The social acceptance of unmarried cohabitation — as opposed to the moral condescension toward hippies “shacking up” — also seems to have lessened the misinterpretation of findings by the public. The aforementioned article in the 1987 New York Times ran a correction noting that its article “went beyond the conclusions of the authors of the report.” One of the researchers stressed, “’What we are saying is that it appears that people who cohabit premaritally are less committed to the institution and are more inclined to divorce than people who don’t live together.”

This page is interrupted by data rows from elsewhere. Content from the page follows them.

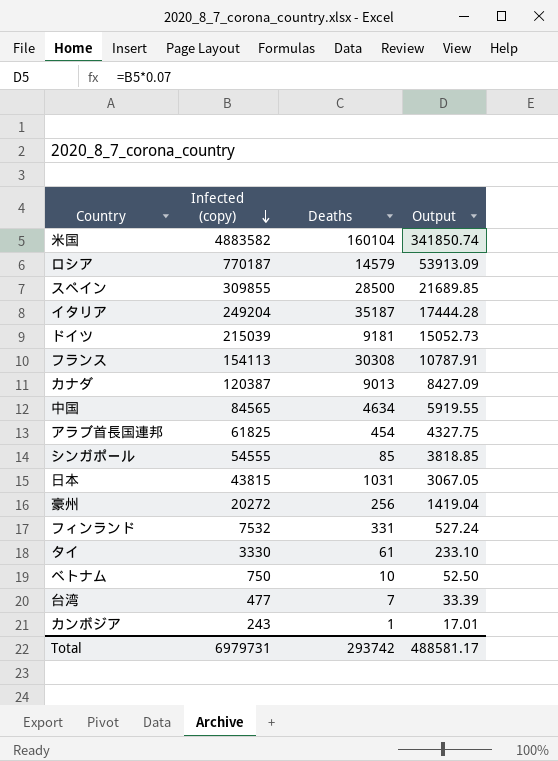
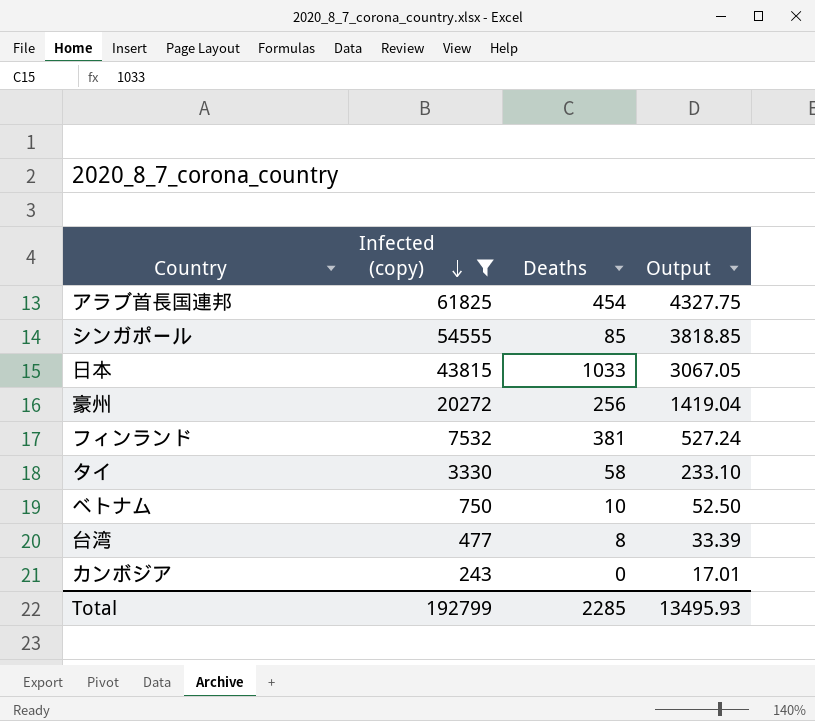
filter: none -> Infected (copy) <= 61825
日本 | Deaths: 1031 -> 1033
フィンランド | Deaths: 331 -> 381
タイ | Deaths: 61 -> 58
台湾 | Deaths: 7 -> 8
カンボジア | Deaths: 1 -> 0
Total | Infected (copy): 6979731 -> 192799
Total | Deaths: 293742 -> 2285
Total | Output: 488581.17 -> 13495.93

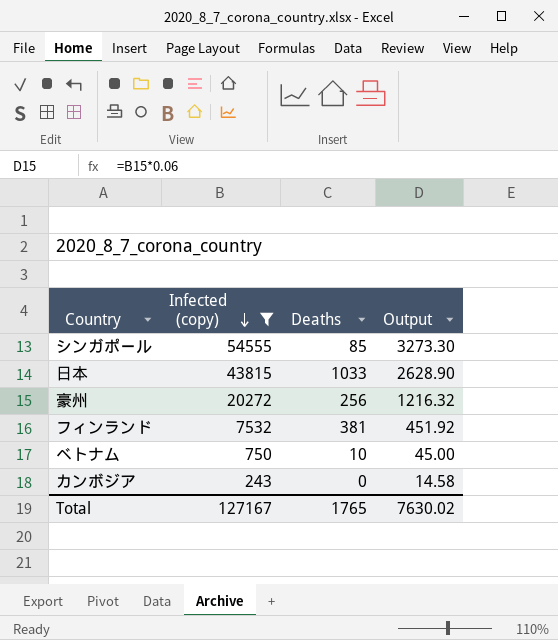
column Output | formula: [Infected (copy)] * 0.07 -> [Infected (copy)] * 0.06
row アラブ首長国連邦: 61825 | 454 | 4327.75 -> none
row タイ: 3330 | 58 | 233.10 -> none
row 台湾: 477 | 8 | 33.39 -> none
Total | Infected (copy): 192799 -> 127167
Total | Deaths: 2285 -> 1765
Total | Output: 13495.93 -> 7630.02

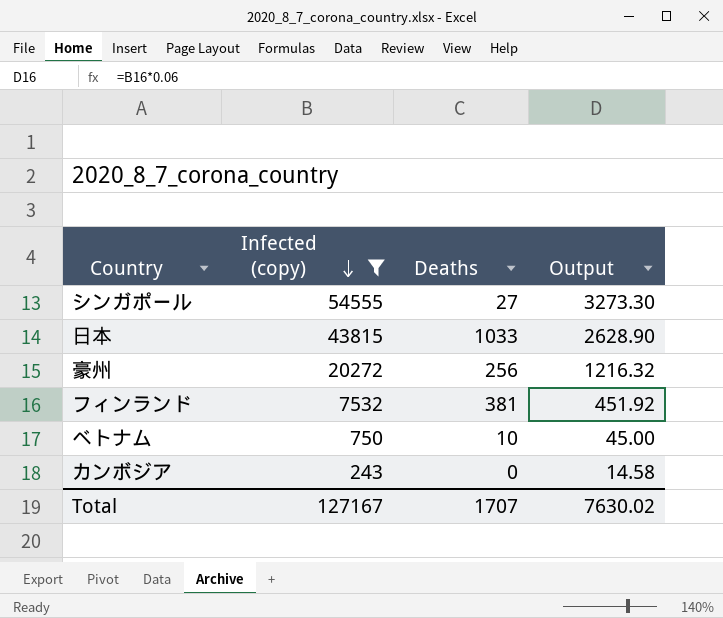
シンガポール | Deaths: 85 -> 27
Total | Deaths: 1765 -> 1707

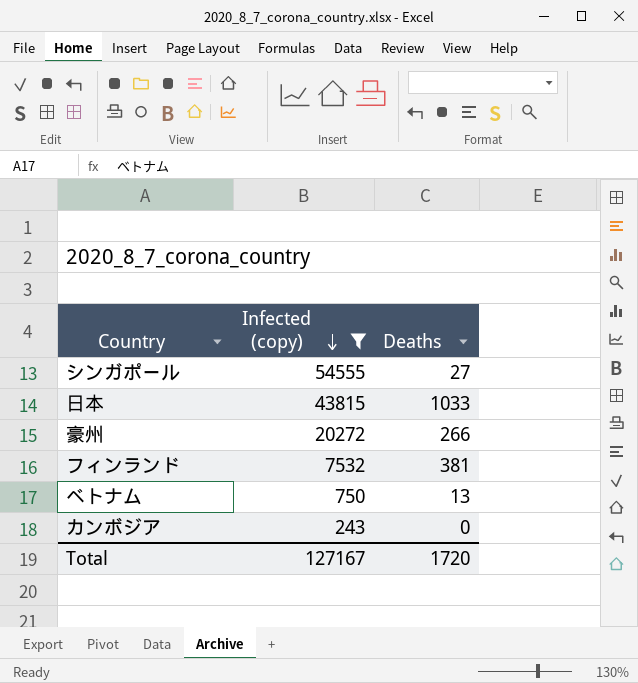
column Output | formula: [Infected (copy)] * 0.06 -> none
豪州 | Deaths: 256 -> 266
ベトナム | Deaths: 10 -> 13
Total | Deaths: 1707 -> 1720

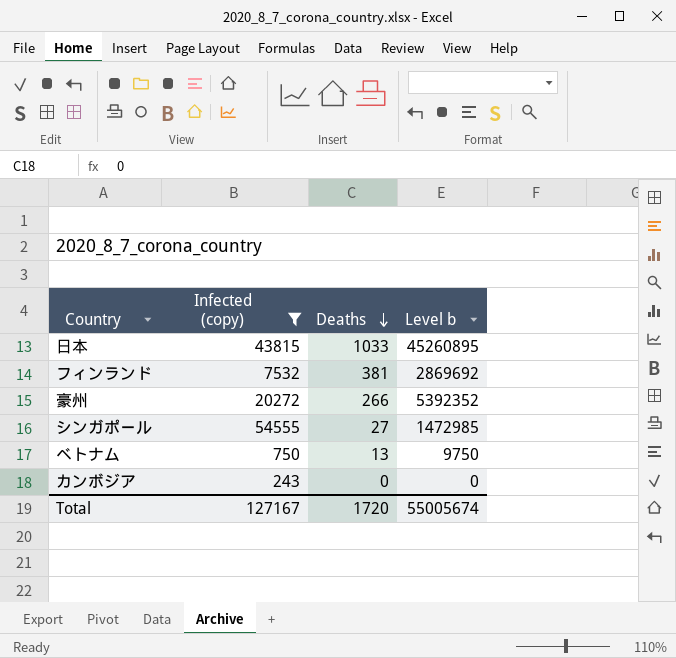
row order: Infected (copy) descending -> Deaths descending
column Level b | formula: none -> [Infected (copy)] * [Deaths]

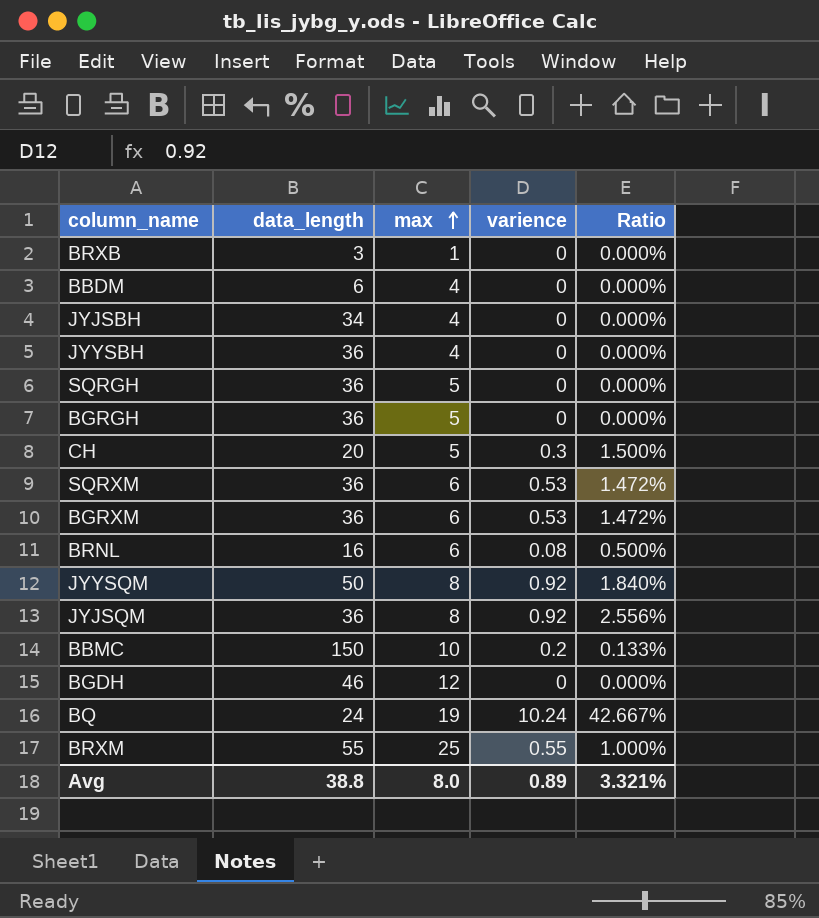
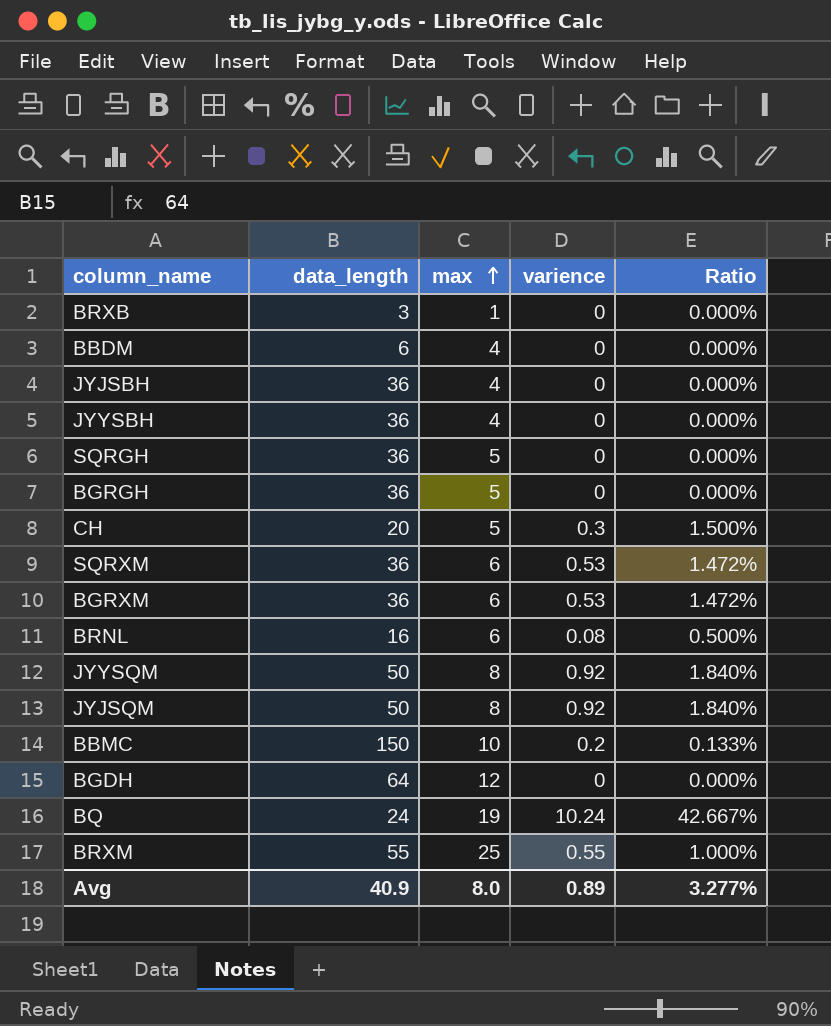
JYJSBH | data_length: 34 -> 36
JYJSQM | data_length: 36 -> 50
JYJSQM | Ratio: 2.556% -> 1.840%
BGDH | data_length: 46 -> 64
Avg | data_length: 38.8 -> 40.9
Avg | Ratio: 3.321% -> 3.277%

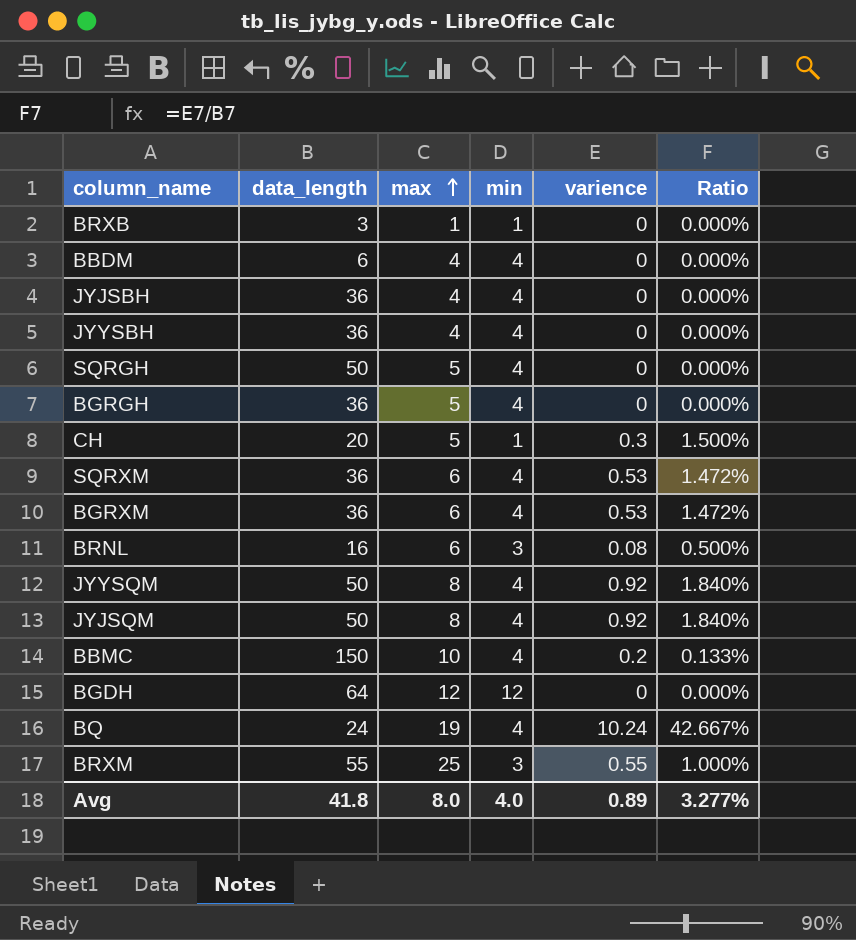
column min | position: none -> 4
SQRGH | data_length: 36 -> 50
Avg | data_length: 40.9 -> 41.8

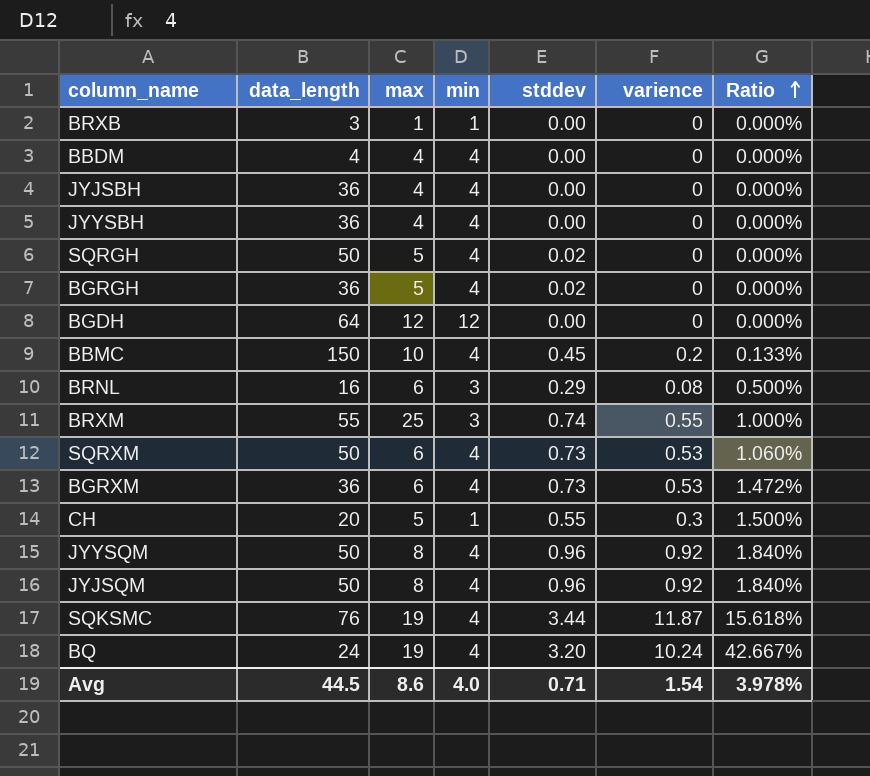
row order: max ascending -> Ratio ascending
column stddev | position: none -> 5
BBDM | data_length: 6 -> 4
SQRXM | data_length: 36 -> 50
SQRXM | Ratio: 1.472% -> 1.060%
row SQKSMC: none -> 76 | 19 | 4 | 3.44 | 11.87 | 15.618%
Avg | data_length: 41.8 -> 44.5
Avg | max: 8.0 -> 8.6
Avg | varience: 0.89 -> 1.54
Avg | Ratio: 3.277% -> 3.978%

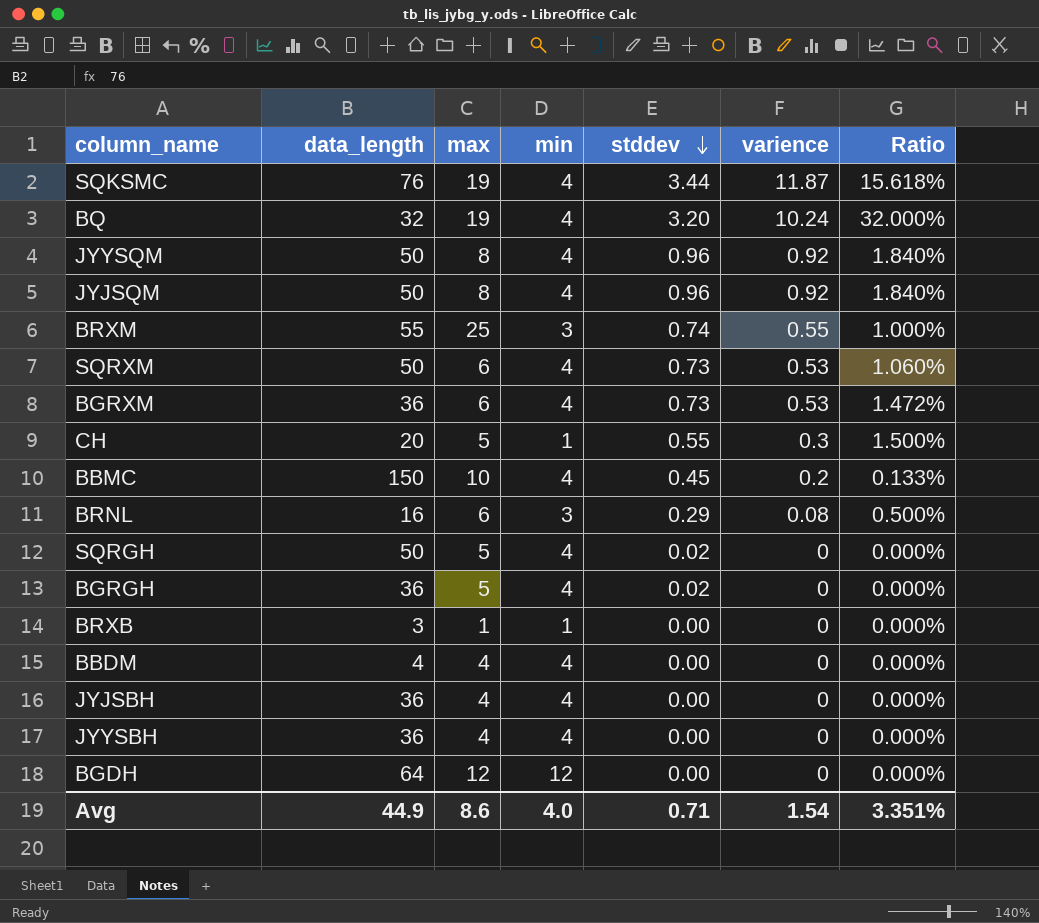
row order: Ratio ascending -> stddev descending
BQ | data_length: 24 -> 32
BQ | Ratio: 42.667% -> 32.000%
Avg | data_length: 44.5 -> 44.9
Avg | Ratio: 3.978% -> 3.351%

Today’s studies suggest that couples’ attitudes are more important than the binary decision of whether or not to live together. A study by the Centers for Disease Control and Prevention found that married women who had lived with their spouse before getting engaged or married subsequently divorced at a rate 7% higher than those who did not. However, research out of Cornell found that it was “serial cohabitors” who had higher incidence of divorce, whereas women who married the only boyfriend they ever lived with had a 28% lower rate of divorce. In the Times, a marital therapist warned of poor results for couples who make the decision to live together casually or for financial reasons as they “slide” into marriage rather than “decide” to get married. After all, once a couple is living together, it’s inconvenient to move out, marriage seems like the default, and friends and family expect to see them tie the knot. 

It would be nice to be able to look at the data and get an answer about whether living together is the right decision. But as with the decision of who to marry, certainty is elusive.